For me it feels like breaking up with someone after many years. At the same time, I feel a bit dirty mentioning the name in the post title.
For me it feels like breaking up with someone after many years. At the same time, I feel a bit dirty mentioning the name in the post title.
At the moment there is still nothing stopping people with an agenda from creating a community and then censoring its posts to fit within their narrative. Reddit suffered from this and other than making your own instance and trying to get people to move over there is not much you can do here either. If you’re struggling to think of a legitimate problem: /c/countryname can get created by person affiliated with political party x and then control the content to be in favor of said party.
How would you prevent that though? If you don’t have any moderation at all the first commercial spammer or griefer who comes along destroys your community.
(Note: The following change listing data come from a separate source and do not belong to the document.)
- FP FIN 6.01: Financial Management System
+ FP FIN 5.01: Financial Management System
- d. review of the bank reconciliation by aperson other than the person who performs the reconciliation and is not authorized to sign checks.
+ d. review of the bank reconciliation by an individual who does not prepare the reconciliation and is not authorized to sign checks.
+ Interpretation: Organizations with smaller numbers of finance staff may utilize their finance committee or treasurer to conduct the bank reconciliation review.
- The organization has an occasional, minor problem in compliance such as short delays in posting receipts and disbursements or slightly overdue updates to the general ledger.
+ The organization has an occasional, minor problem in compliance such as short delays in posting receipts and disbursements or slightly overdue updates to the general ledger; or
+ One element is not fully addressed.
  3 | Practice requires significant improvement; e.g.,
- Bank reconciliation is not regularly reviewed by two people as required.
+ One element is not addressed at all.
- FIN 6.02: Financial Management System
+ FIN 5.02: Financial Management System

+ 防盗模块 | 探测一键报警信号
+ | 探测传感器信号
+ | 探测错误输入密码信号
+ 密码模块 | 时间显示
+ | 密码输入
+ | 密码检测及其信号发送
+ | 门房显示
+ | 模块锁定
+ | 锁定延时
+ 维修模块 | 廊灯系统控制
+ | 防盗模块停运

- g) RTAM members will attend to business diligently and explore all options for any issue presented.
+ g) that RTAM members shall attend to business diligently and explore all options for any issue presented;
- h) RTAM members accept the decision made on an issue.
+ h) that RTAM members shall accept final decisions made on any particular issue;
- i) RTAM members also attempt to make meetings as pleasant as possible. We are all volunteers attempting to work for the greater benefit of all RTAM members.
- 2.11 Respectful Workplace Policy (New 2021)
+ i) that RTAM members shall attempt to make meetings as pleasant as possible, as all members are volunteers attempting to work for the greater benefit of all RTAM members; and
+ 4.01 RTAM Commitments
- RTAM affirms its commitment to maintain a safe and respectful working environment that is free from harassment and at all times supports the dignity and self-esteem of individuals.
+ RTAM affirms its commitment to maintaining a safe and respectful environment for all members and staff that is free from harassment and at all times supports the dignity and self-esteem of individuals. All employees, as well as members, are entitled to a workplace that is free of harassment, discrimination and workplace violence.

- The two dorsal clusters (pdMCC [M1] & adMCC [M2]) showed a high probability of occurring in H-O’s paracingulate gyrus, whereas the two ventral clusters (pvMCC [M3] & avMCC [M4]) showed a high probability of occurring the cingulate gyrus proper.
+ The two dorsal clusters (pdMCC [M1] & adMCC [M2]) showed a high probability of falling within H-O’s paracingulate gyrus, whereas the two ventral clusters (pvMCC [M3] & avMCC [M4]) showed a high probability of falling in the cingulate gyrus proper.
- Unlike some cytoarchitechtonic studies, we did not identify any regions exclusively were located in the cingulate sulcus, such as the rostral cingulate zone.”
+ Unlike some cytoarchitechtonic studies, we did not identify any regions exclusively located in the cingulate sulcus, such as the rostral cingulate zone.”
My thinking is that for communities with names where its important to be impartial (like for instance a country’s name) they should have some way to appeal to the instance owner to take back the name from a mod team that you can show evidence is repetitively being unfair or biased. Something like a poll. How that could be implemented and protected from abuse, I’m not sure. For communties where its obvious its a company managing their social image, I have no problem with more harsh moderation. My main problem is political coercion and control of the media.
Wouldn’t that just push the problem up to the instance owner level?
Also, the idea of unbiased media is a nice theoretical construct but if you look at RL media options like books, news papers, TV,… you will notice that none of them are unbiased. At best you have a balanced mix of sources biased in different directions.
I dont think you understand what I mean. Active censorship of topics and discussions that go against the mod teams agenda is the problem. The content is provided by the users, the mods should not be deep throating you your media. They are there to moderate… a discussion… go look up those definitions.
I see that more as the strength of the federation model. Yes, communities or entire instances could and will have political leanings that disagree with your own, and that difference could lead to censoring decisions that would be counter to your opinion.
But, nothing is stopping you or anyone from creating that same community with your political beliefs as the guiding methodology to compete. Then people who disagree with the original decisions can flock to the new one. It’s a co-existence that I think is impossible with the centralized model.
I think we have learned enough from Reddit that echo chambers should be avoided. Fair and open discussion is possible without censorship, it just requires mods to not be children. Since we are at the beginning of the Lemmy explosion and there is still much development to be done, it’s worth talking about IMO.